#### WORK REQUIRED:
Pick every line out of the entries below that has the string "cursor", and copy it.
──────── DATA ────────
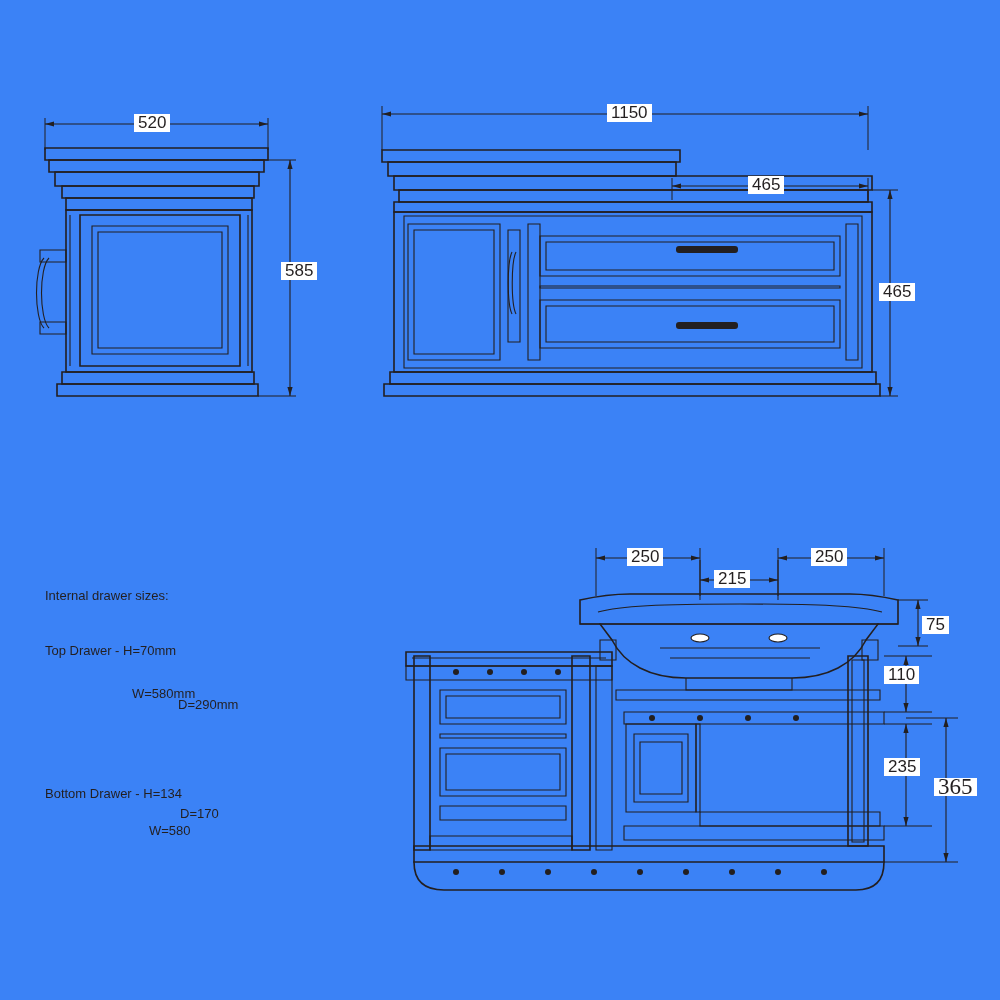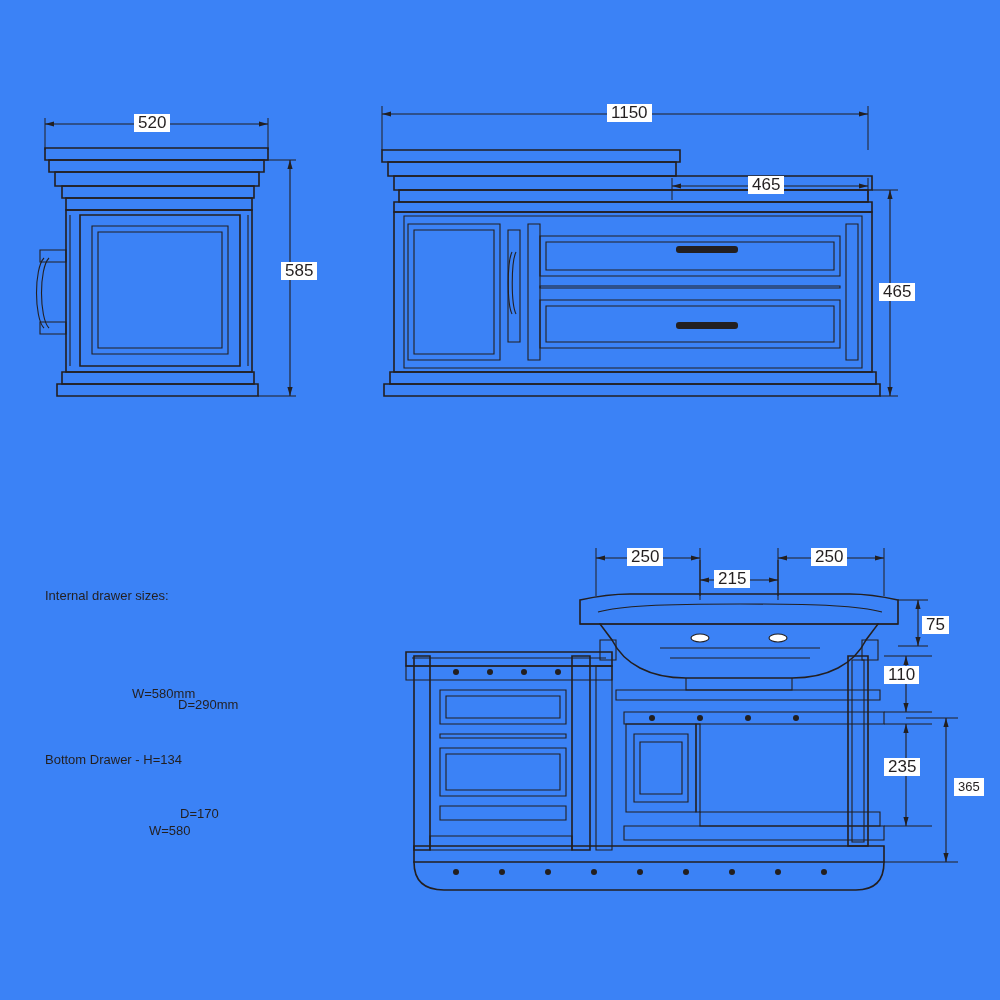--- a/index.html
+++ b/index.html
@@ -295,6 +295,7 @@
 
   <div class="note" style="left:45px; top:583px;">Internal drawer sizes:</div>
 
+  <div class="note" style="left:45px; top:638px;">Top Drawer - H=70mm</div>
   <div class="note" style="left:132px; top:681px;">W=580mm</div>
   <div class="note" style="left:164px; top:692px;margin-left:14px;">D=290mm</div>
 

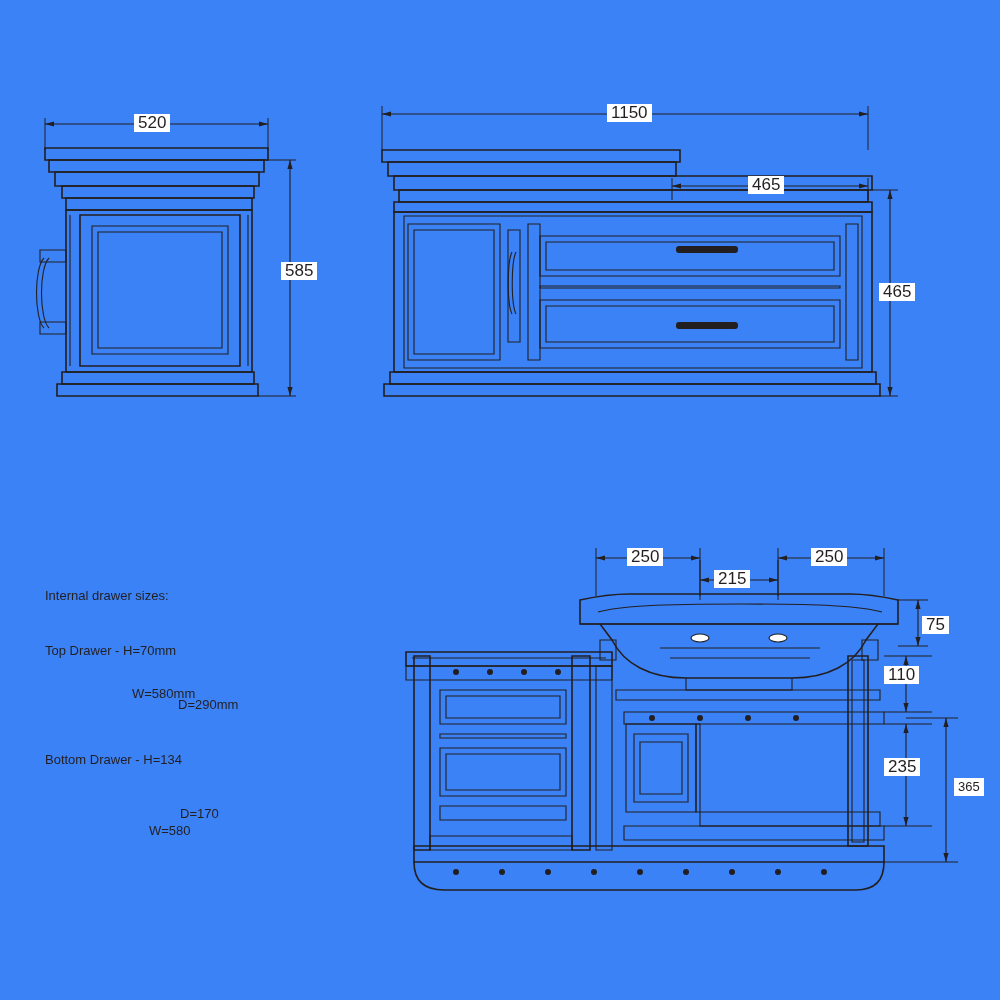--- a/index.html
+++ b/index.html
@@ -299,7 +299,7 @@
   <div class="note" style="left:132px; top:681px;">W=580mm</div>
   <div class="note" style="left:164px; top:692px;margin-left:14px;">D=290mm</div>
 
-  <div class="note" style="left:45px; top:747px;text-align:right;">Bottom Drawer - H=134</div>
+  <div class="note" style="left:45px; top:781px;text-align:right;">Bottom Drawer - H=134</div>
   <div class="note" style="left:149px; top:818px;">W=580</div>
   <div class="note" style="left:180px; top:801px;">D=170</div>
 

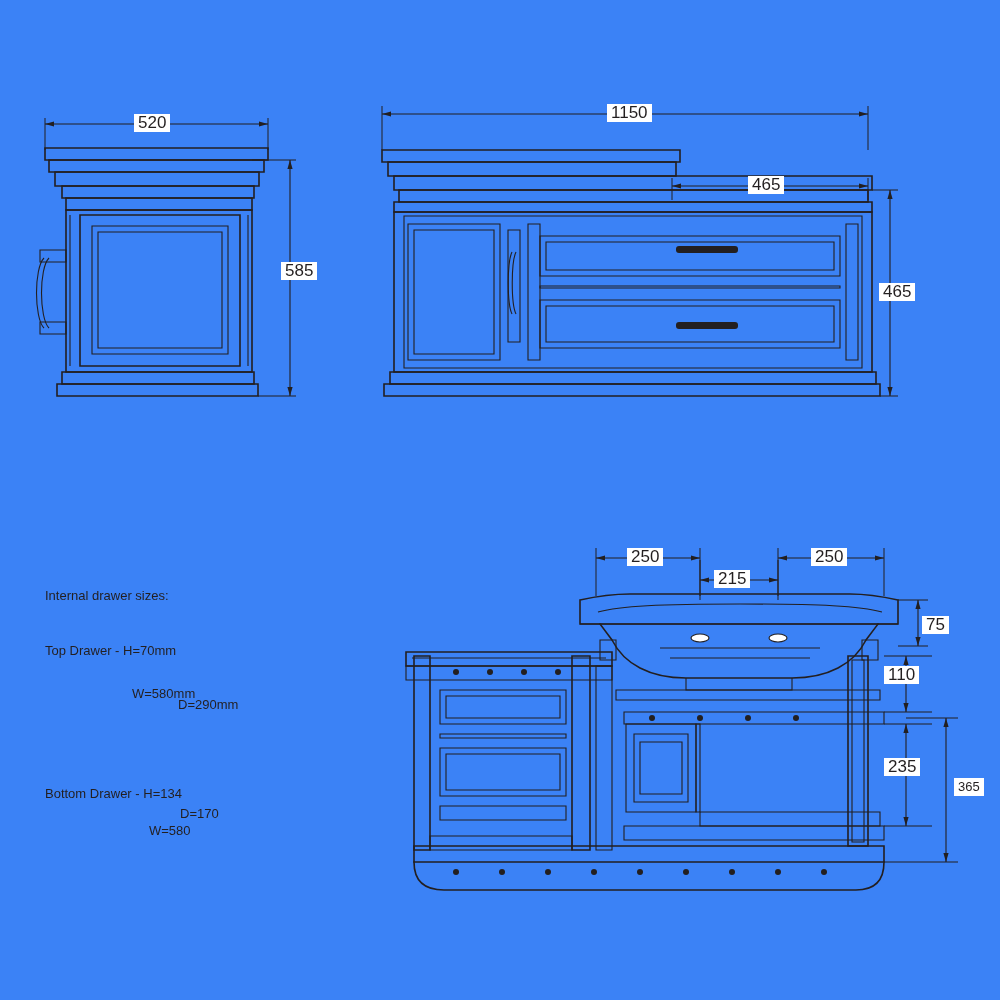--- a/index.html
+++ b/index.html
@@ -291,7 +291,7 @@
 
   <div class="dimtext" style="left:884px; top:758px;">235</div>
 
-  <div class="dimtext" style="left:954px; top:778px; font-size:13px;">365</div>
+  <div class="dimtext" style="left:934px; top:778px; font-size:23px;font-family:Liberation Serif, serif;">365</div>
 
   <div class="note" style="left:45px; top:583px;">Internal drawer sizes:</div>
────────
──────── DATA ────────
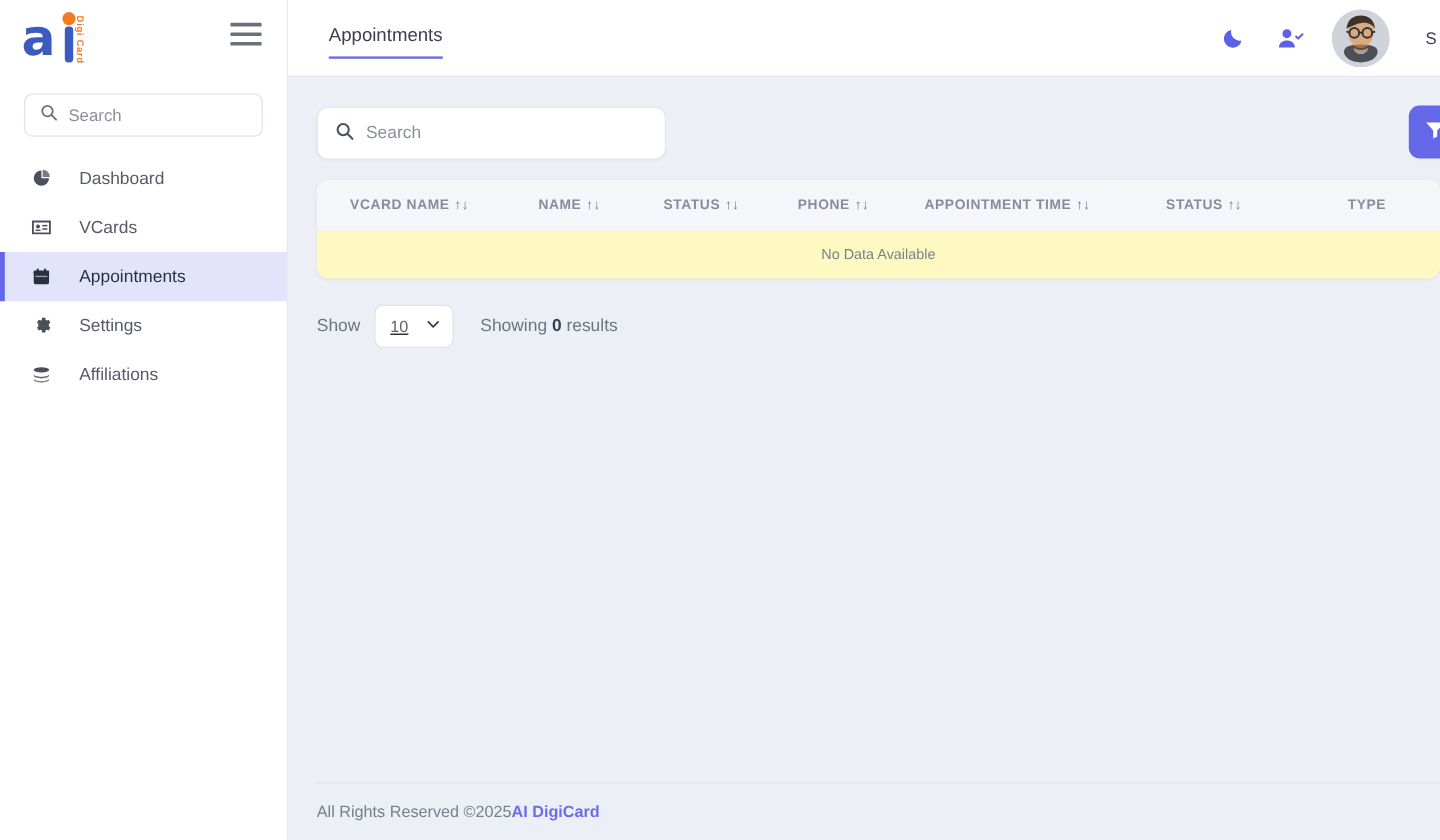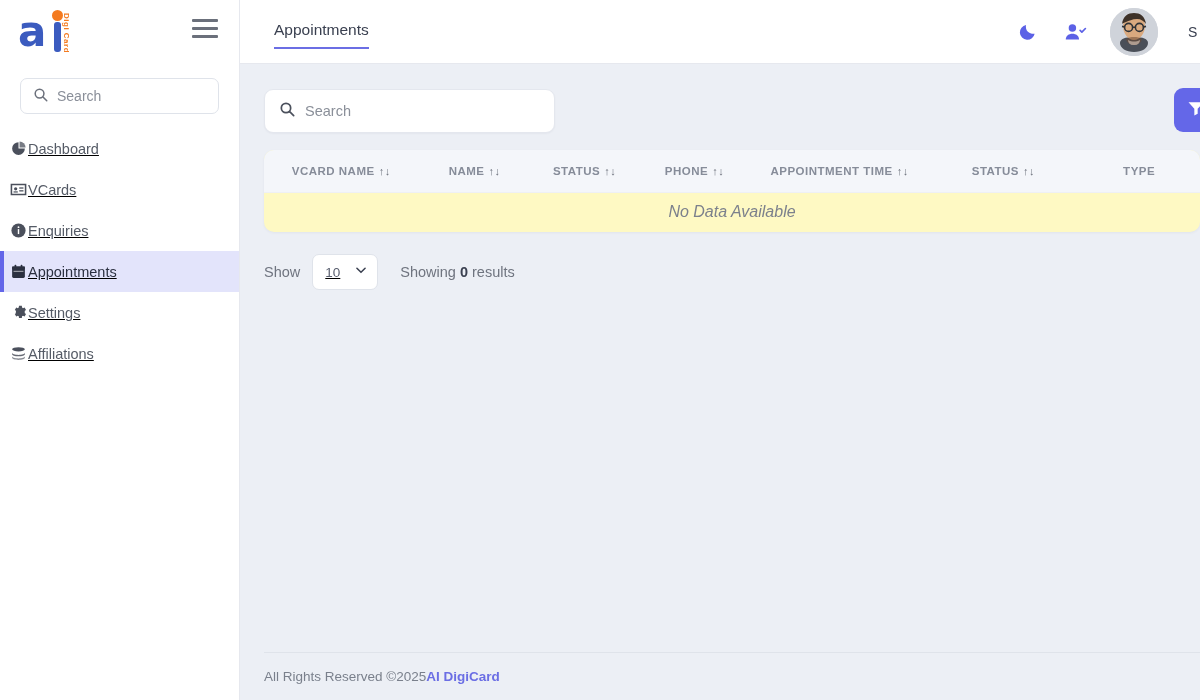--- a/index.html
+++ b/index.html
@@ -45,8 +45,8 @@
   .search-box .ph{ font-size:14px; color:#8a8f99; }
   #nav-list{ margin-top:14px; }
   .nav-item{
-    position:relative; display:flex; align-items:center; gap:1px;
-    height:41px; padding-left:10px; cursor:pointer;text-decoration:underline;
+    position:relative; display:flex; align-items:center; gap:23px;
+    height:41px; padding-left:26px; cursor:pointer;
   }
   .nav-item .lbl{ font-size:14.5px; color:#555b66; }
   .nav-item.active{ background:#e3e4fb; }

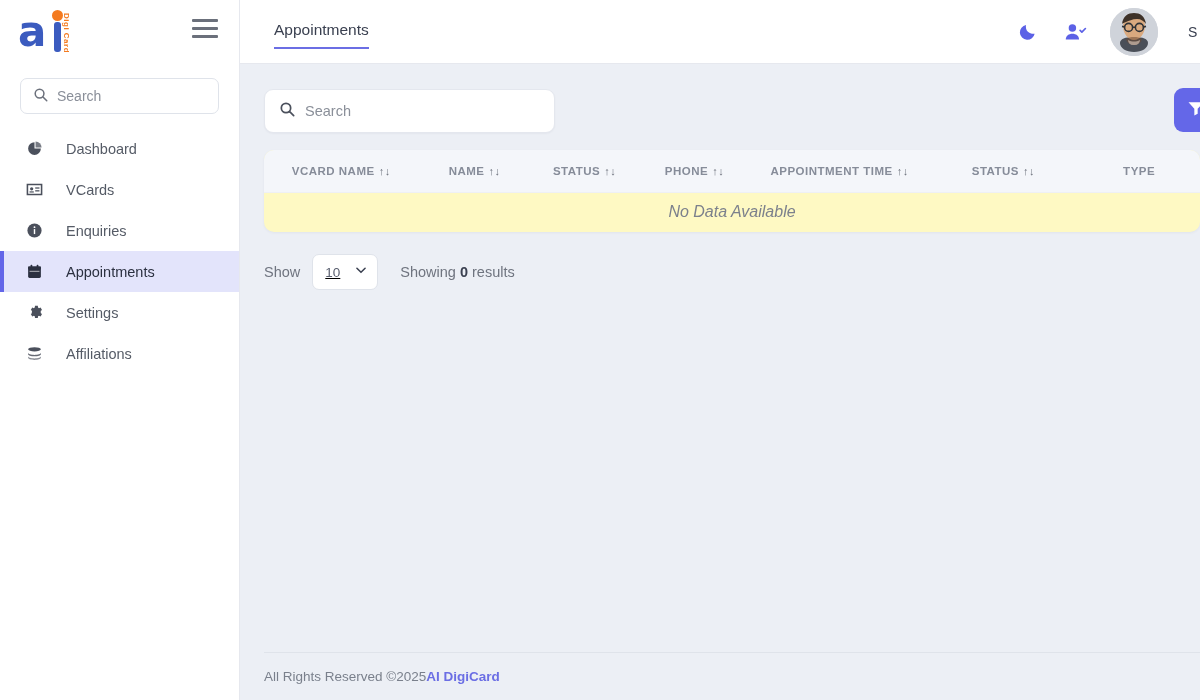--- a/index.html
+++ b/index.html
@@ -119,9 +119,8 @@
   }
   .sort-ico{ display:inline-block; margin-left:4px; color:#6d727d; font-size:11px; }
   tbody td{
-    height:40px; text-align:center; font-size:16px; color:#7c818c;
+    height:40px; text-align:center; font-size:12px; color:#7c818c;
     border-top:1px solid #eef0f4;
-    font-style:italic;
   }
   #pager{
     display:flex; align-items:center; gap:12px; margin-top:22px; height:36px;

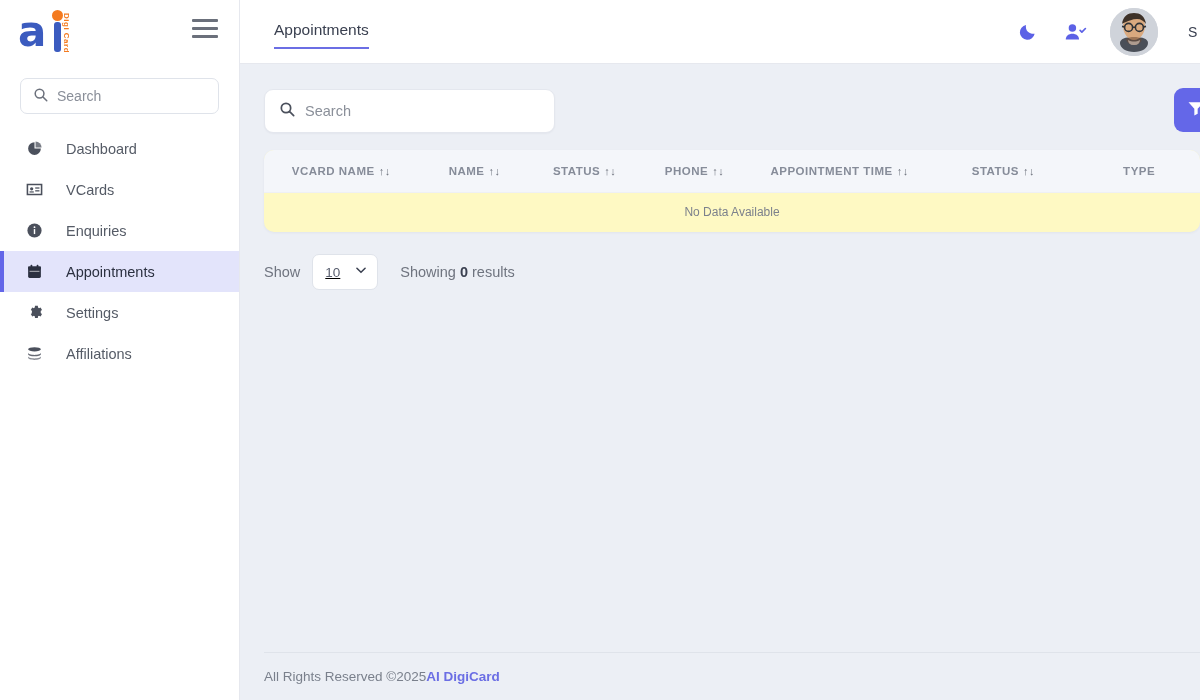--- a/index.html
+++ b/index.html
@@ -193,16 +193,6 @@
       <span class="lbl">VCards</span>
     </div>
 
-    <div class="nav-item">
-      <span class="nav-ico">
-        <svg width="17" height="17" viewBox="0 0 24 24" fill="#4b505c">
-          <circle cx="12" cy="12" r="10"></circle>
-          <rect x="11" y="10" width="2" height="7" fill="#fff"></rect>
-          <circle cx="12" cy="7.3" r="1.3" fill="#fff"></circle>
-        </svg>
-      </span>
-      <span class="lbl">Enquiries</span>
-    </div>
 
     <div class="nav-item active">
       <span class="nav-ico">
────────
#### ANSWER SECTION:
-    height:41px; padding-left:10px; cursor:pointer;text-decoration:underline;
+    height:41px; padding-left:26px; cursor:pointer;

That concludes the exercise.